Starting next week, DeKalb residents have the chance to provide their thoughts on the list of projects. The agency – the Atlanta-Region Transit Link Authority – has scheduled 10 public meetings across the region where residents can view the list and provide feedback. Here are the meetings best suited for DeKalb residents:

  • Monday, Oct. 21, at Sandy Springs City Hall, 1 Galambos Way, Sandy Springs, GA
  • Wednesday, Oct. 23, at the Lou Walker Senior Center, 2538 Panola Road, Lithonia, GA
  • Wednesday, Oct. 30, at the Atlanta-Region Transit Link Authority Headquarters, 245 Peachtree Center Ave., Suite 2200, Marquis Tower One, in Atlanta

All meetings will be held from 6:30 to 8:30 p.m.

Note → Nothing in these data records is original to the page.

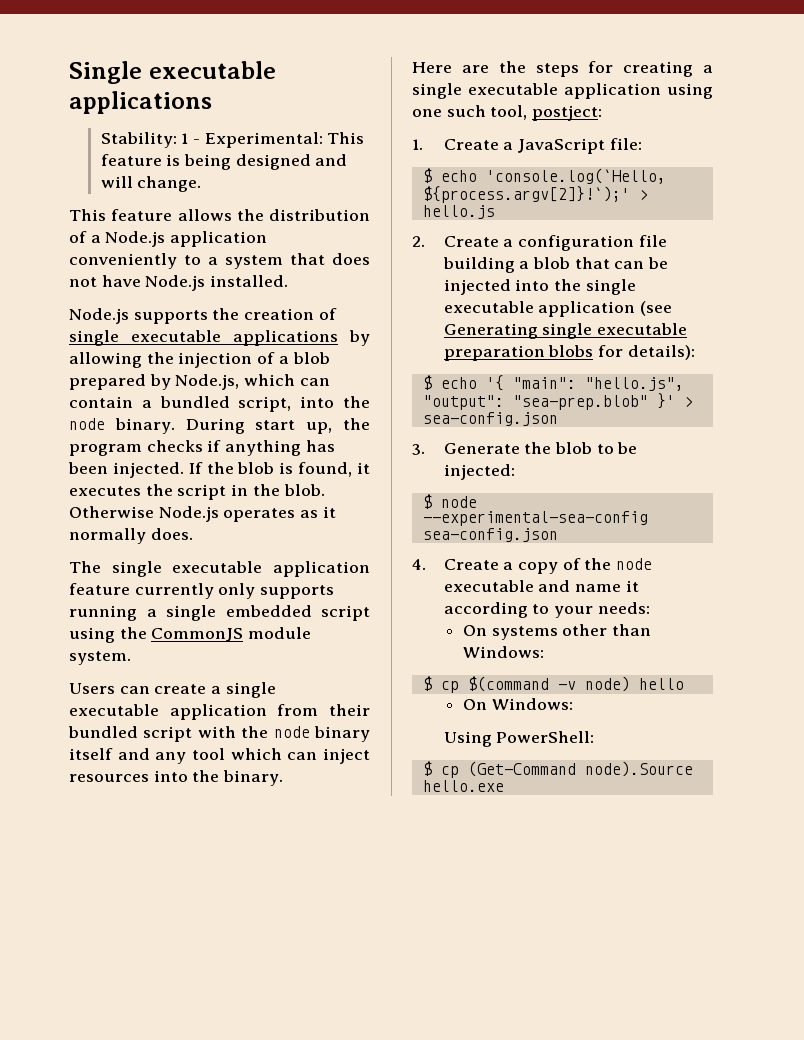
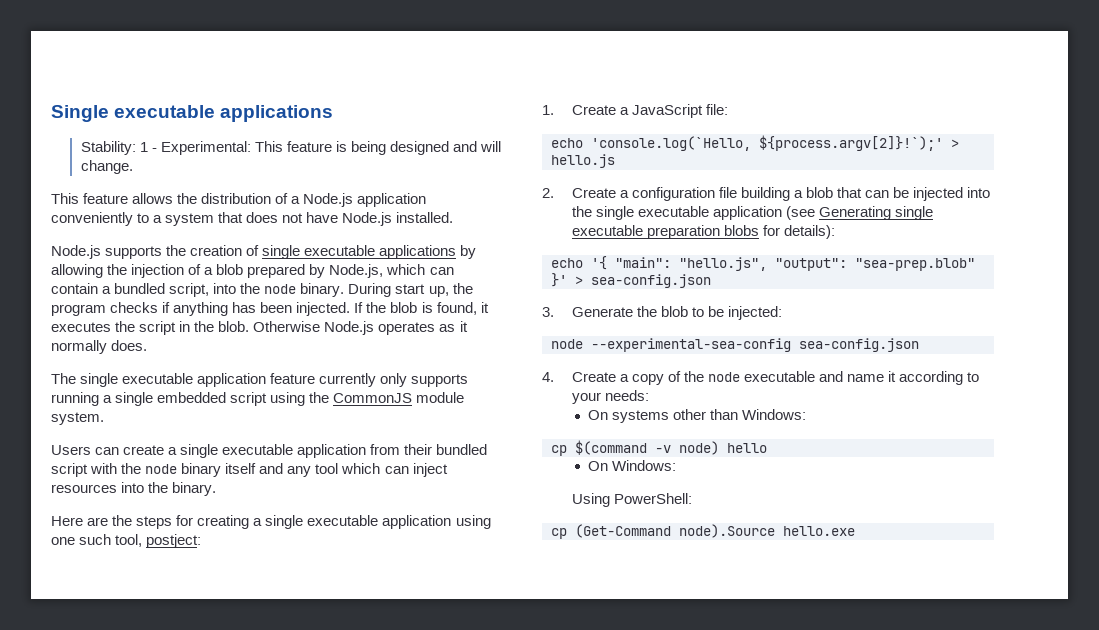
- $ echo 'console.log(`Hello, ${process.argv[2]}!`);' > hello.js
+ echo 'console.log(`Hello, ${process.argv[2]}!`);' > hello.js
- $ echo '{ "main": "hello.js", "output": "sea-prep.blob" }' > sea-config.json
+ echo '{ "main": "hello.js", "output": "sea-prep.blob" }' > sea-config.json
- $ node --experimental-sea-config sea-config.json
+ node --experimental-sea-config sea-config.json
- $ cp $(command -v node) hello
+ cp $(command -v node) hello
- $ cp (Get-Command node).Source hello.exe
+ cp (Get-Command node).Source hello.exe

As The Atlanta Journal-Constitution previously reported, the plan includes major rail projects, bus rapid transit lines and other transit improvements. It includes 76 projects requiring federal or state funding, plus others that are in early development, don’t require federal funding or lack enough details to be further evaluated for now.

» READ MORE: Metro Atlanta transit plan takes a step forward

That funding is far from assured, and the list is meant to be a tentative guide for transit expansion in the region, the AJC reported.

The Atlanta-Region Transit Link Authority is charged with creating a seamless regional transit system from the alphabet soup of agencies that provide local service.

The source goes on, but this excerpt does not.